I think there are benefits from being friends first in that you don't try so hard to impress a friend as you would in a new relationship, they know more about the "dark" side of you than a new lover would, and they still like you, so that can help too.

What do you want from this? Friend with benefits? Or for it to mature into a proper relationship?

TheFullMinty Tue 11-Aug-15 05:46:41

I suppose the question is more are you ready to take the risk of developing a relationship? Ideally you need to be secure and recovered from your abusive relationship before starting something new, but if he's a good friend he'll understsnd that and the need to take things at your pace, however slow that may need to be. It doesn't have to be now or never.

A friendship is a great basis for a partnership in my opinion but that's because it worked out well for me when I was in your shoes.

Philoslothy Tue 11-Aug-15 05:59:22

Yes, I married him. We met at university. I was always a bit in love with him. i remember being very nervous at the start of our relationship because his friendship meant so much to me. I was also very close to his first wife - we were "the 3 musketeers at university - mainly because we were the only normal people - so had an awful lot to lose.

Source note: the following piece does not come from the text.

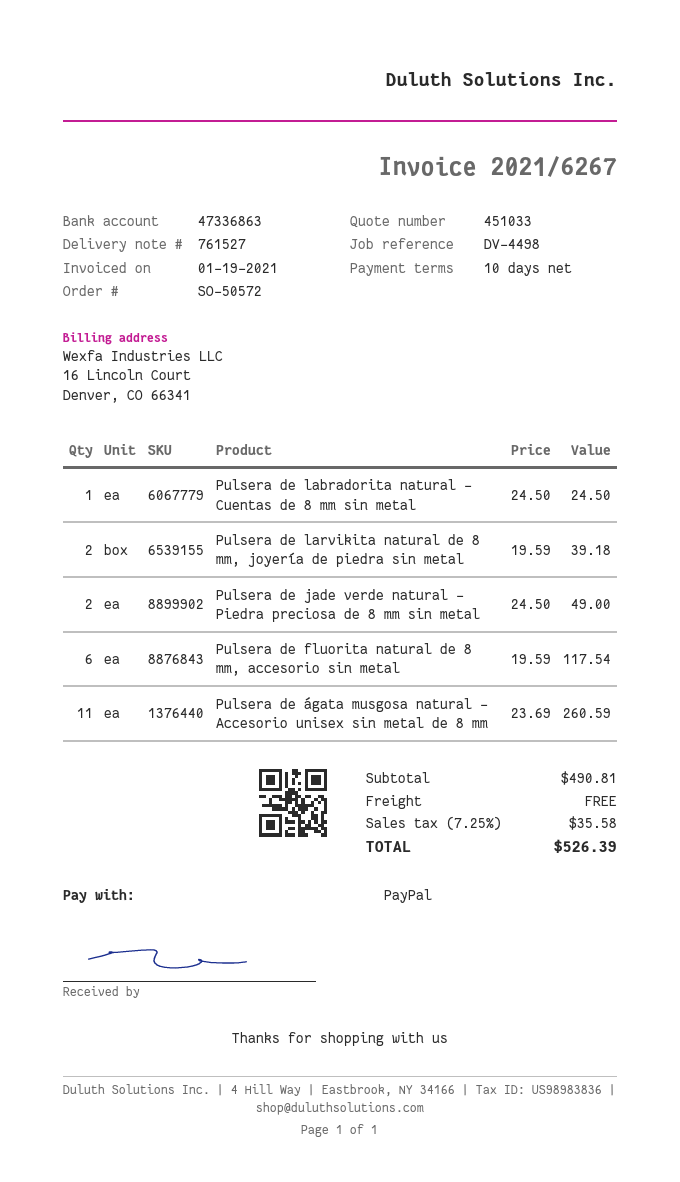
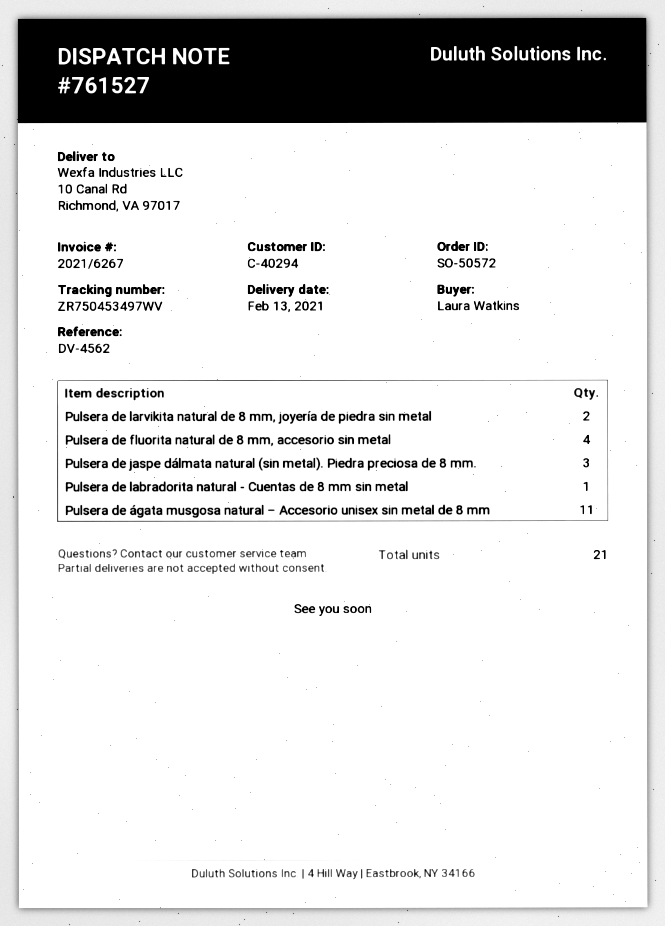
reference: DV-4498 -> DV-4562
Pulsera de jade verde natural – Piedra preciosa de 8 mm sin metal: 2 -> none
Pulsera de fluorita natural de 8 mm, accesorio sin metal: 6 -> 4
Pulsera de jaspe dálmata natural (sin metal). Piedra preciosa de 8 mm.: none -> 3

Our marriage is rock solid because it is based on friendship - however it would have been awful if it went wrong and we lost our friendship.

I am not sure your "friend" sounds like a great friend to be honest, that is a very strange remark.

bodenbiscuit Tue 11-Aug-15 09:09:37

Well I haven't bothered dating anyone else for quite a long time because the last man was so damaging.

I felt that what he meant was he wanted us to spend more time together to get to know each other but not just physically. He has said that he thinks I keep people, even people I consider good friends at arms length. I think this is true - I avoid social situations and I tend to avoid telling people private things about myself or my family. We did talk about all this before it happened because we had already noticed we had developed different feelings that what we had or acknowledged before.

bodenbiscuit Tue 11-Aug-15 09:09:54

Thanks for replies by the way.

ARV1981 Tue 11-Aug-15 09:17:59

If he means he wants to take it slow, and allow you time to heal then I say go for it - he sounds lovely.

My husband wanted us to take it slow at first for exactly this reason. I thought he was playing games with me at first, but he really wasn't! I guess I was just so used to emotional abuse it's what I expected. I too keep people at arm's length, to do with decades of bullying - from primary school right up to and including the abuse I suffered from my ex. I find it very difficult to trust people.

ShortandSweeter Tue 11-Aug-15 09:35:57

One of my best friends declared her love for me when I was with my previous partner. It did cause a problem and we are no longer friends, sadly. We are both married to different people so she's happy now, but it took a while I think.

bodenbiscuit Tue 11-Aug-15 10:08:25

I think that obviously, you can't predict the future but we also wouldn't have been able to just ignore the fact that the friendship seemed to have changed.

Someone mentioned the freedom programme above. In actual fact, I self referred myself to do this and I have been waiting a year now with no word of when I will be able to start the course.

pocketsaviour Tue 11-Aug-15 10:52:12

Have you chased up the FP organisers, OP? If not I wonder if your name got lost off the list or something. I've never heard of a year's delay.

WRT your friend - I would say go for it, but the distance you live would certainly complicate matters. How often would you be able to meet?

Joysmum Tue 11-Aug-15 10:58:04

My DH was my best friend. I didn't see him in 'that' way until he made a move and it was amazing.

He'd been one of my best mates since I was 15/16 and we got together when I was 20 and lived together immediately, then married 3.5 years later. We've been together 23 years and it's still as exciting now as it was back then.

bodenbiscuit Tue 11-Aug-15 11:07:40

Yes maybe they've just forgotten my case - I suppose I should call them and find out what's happened.

bodenbiscuit Tue 11-Aug-15 11:07:59

We would only be able to meet every other week.